[Given records]

=== Section Start ===

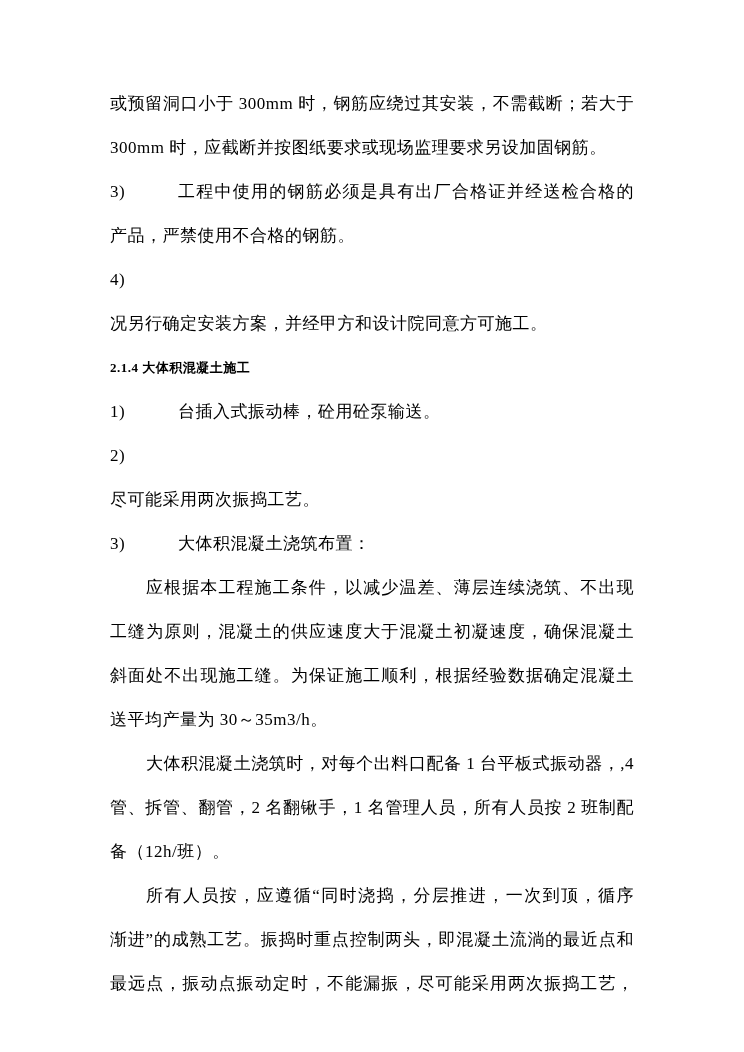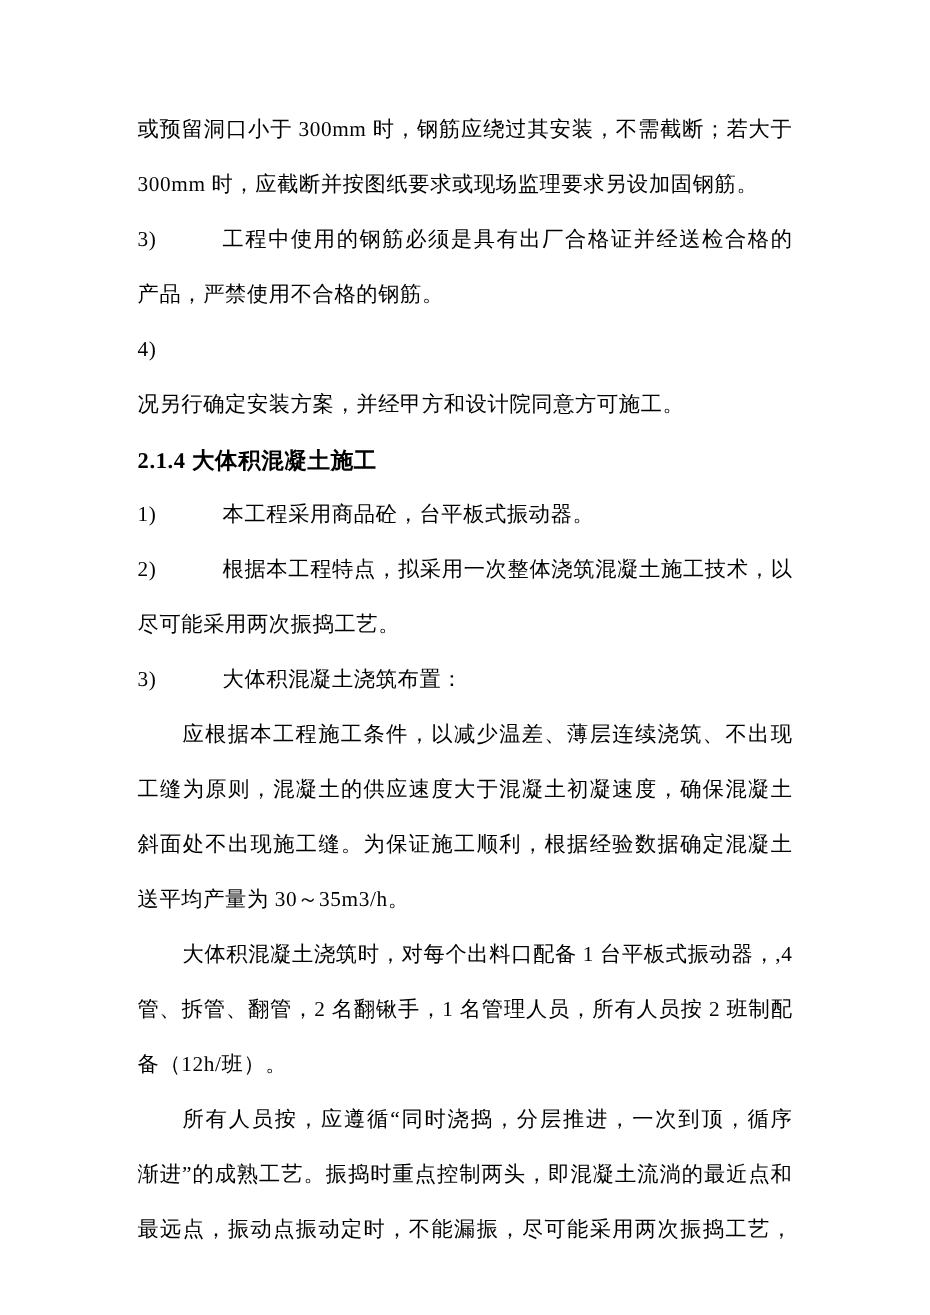"2.1.4 大体积混凝土施工" .line.heading { font-size: 18px -> 13px }
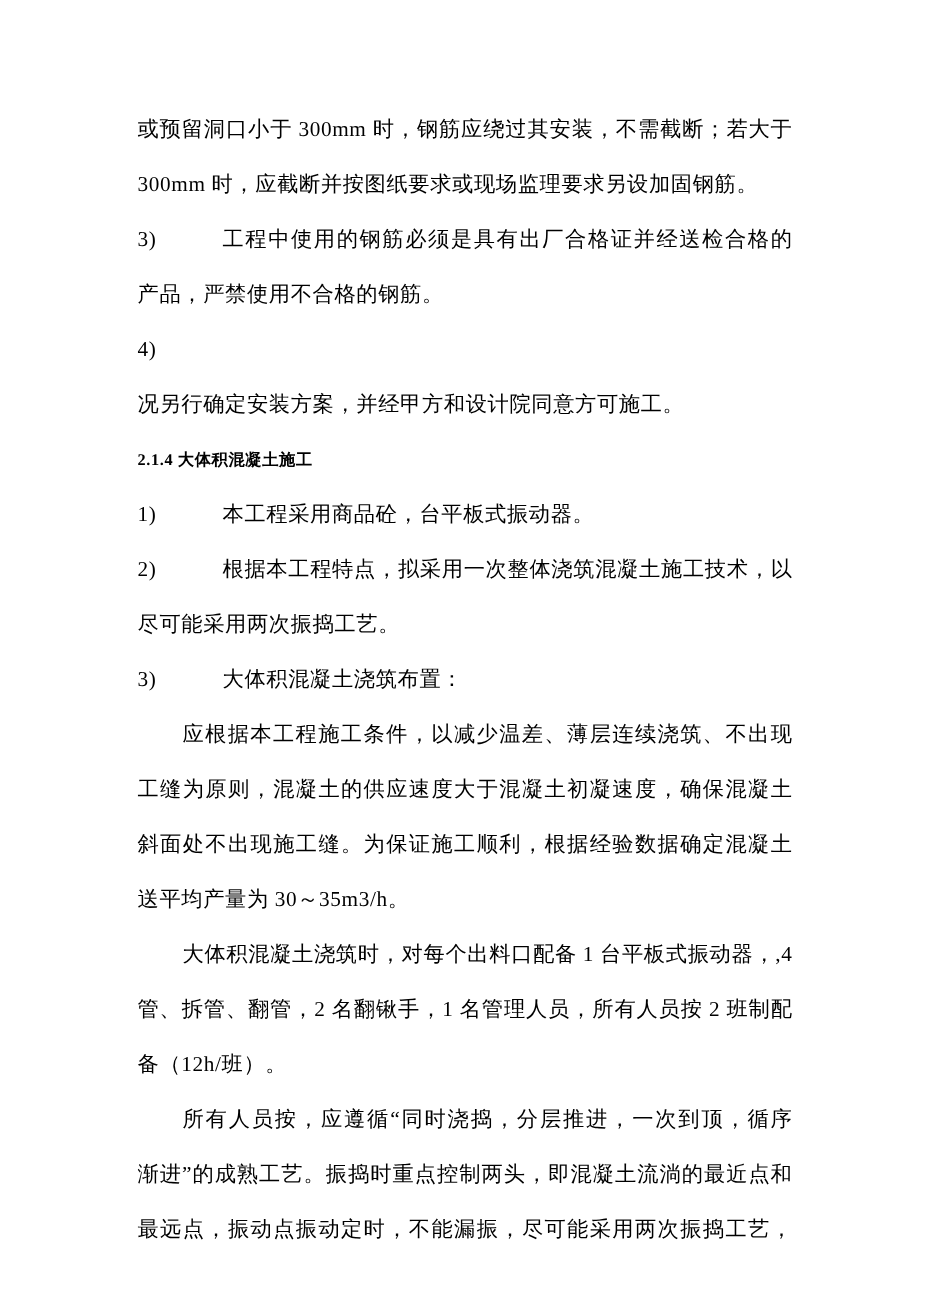"本工程采用商品砼，台平板式振动器。" span.txt { text: 本工程采用商品砼，台平板式振动器 -> 台插入式振动棒，砼用砼泵输送 }
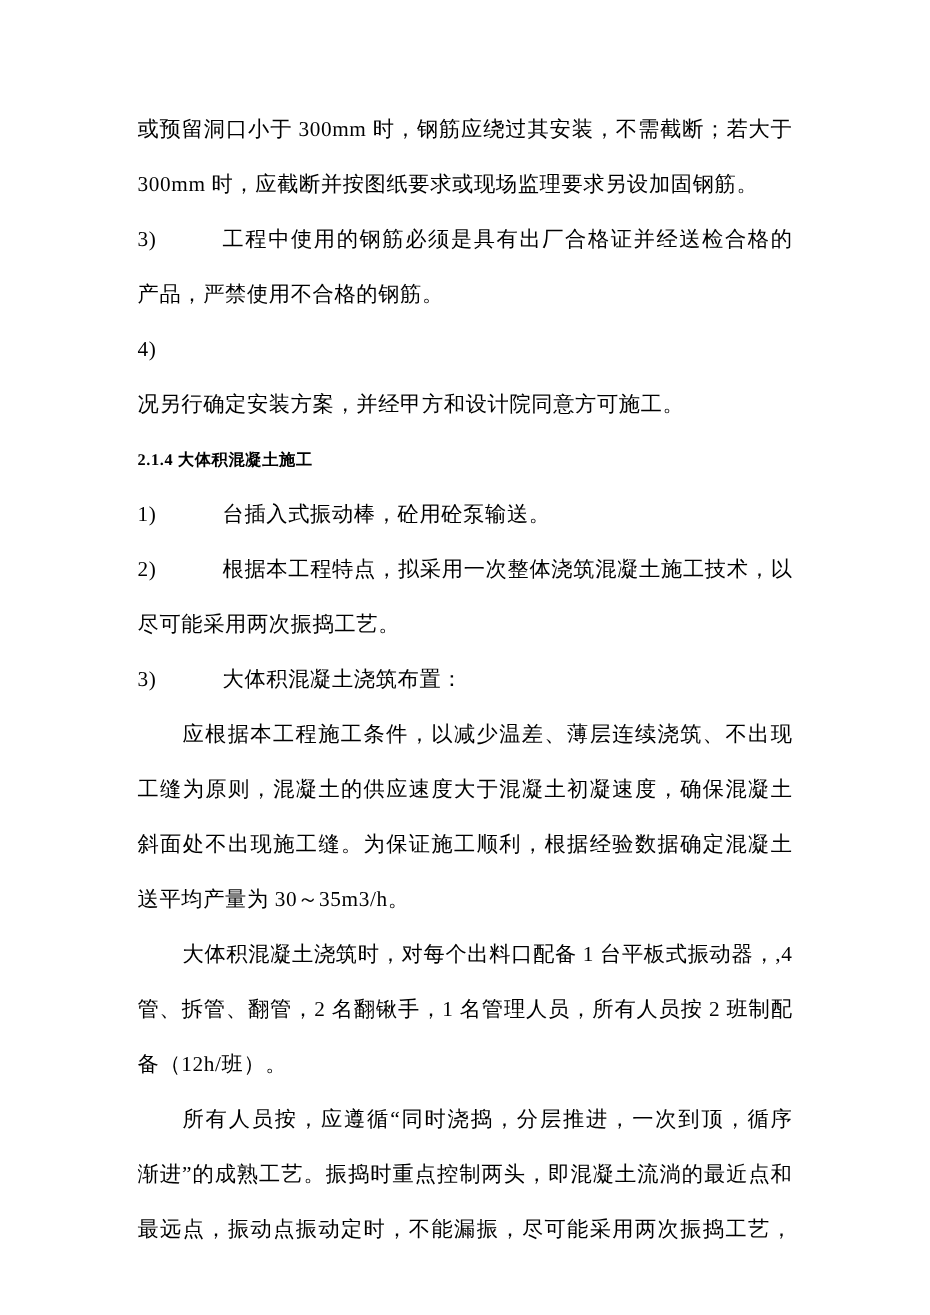"根据本工程特点，拟采用一次整体浇筑混凝土施工技术，以" span.txt { html: <span>根据本工程特点，拟采用一次整体浇筑混凝土施工技术，以</span> -> none }
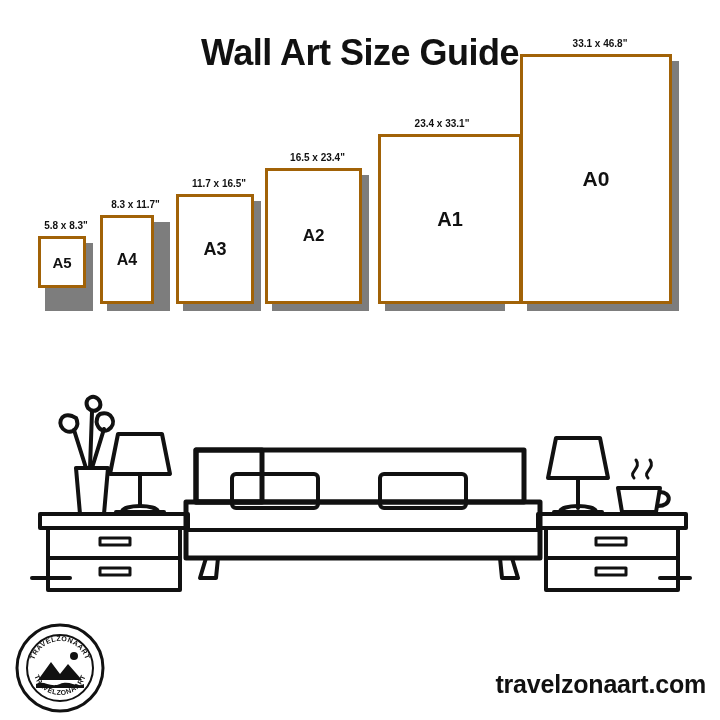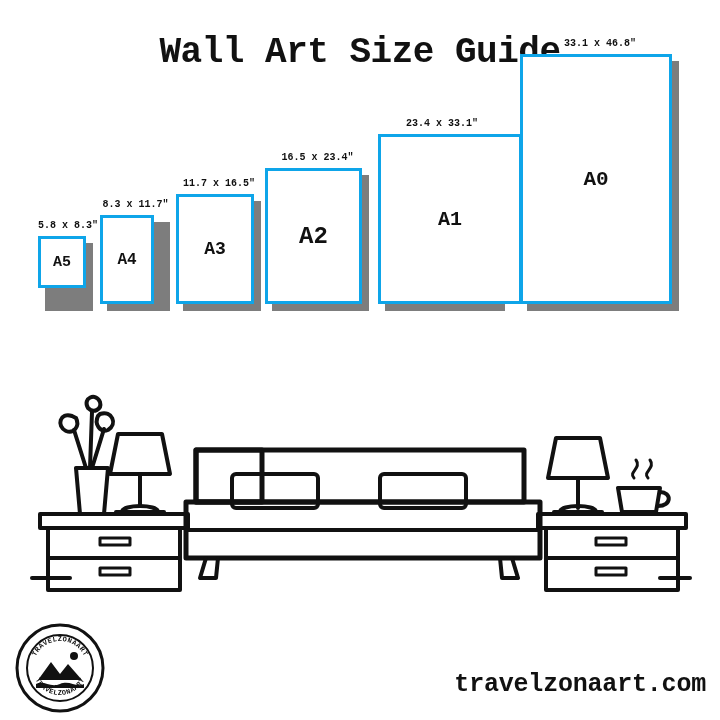"Wall Art Size Guide" #page { font-family: Liberation Mono, monospace -> none }
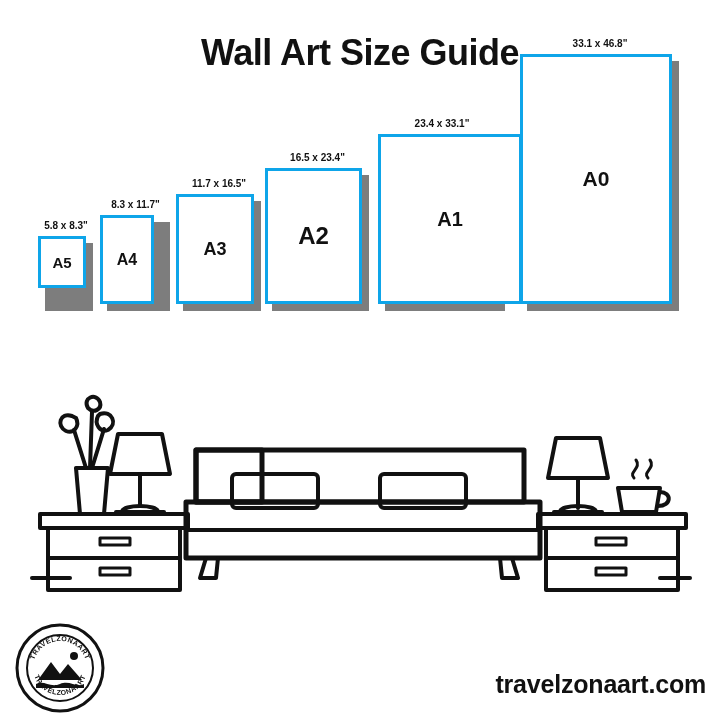"A0" .frame-box { border: 3px solid #0ea5e9 -> 3px solid #a16207 }
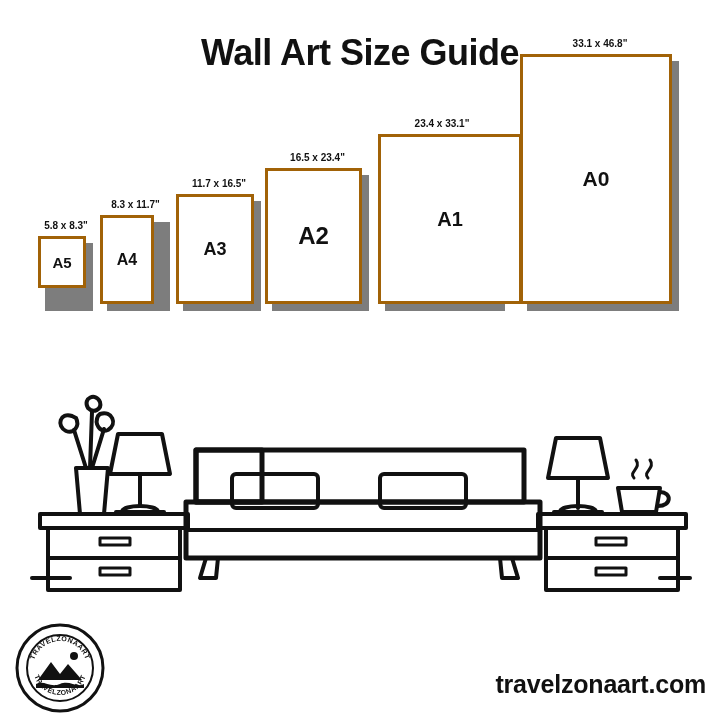"A2" span.frame-name { font-size: 24px -> 17px }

=== Section End ===

[Work task]
Skipping every picture, reproduce the records word for word.

[Response to the exercise]
"2.1.4 大体积混凝土施工" .line.heading { font-size: 18px -> 13px }
"本工程采用商品砼，台平板式振动器。" span.txt { text: 本工程采用商品砼，台平板式振动器 -> 台插入式振动棒，砼用砼泵输送 }
"根据本工程特点，拟采用一次整体浇筑混凝土施工技术，以" span.txt { html: <span>根据本工程特点，拟采用一次整体浇筑混凝土施工技术，以</span> -> none }
"Wall Art Size Guide" #page { font-family: Liberation Mono, monospace -> none }
"A0" .frame-box { border: 3px solid #0ea5e9 -> 3px solid #a16207 }
"A2" span.frame-name { font-size: 24px -> 17px }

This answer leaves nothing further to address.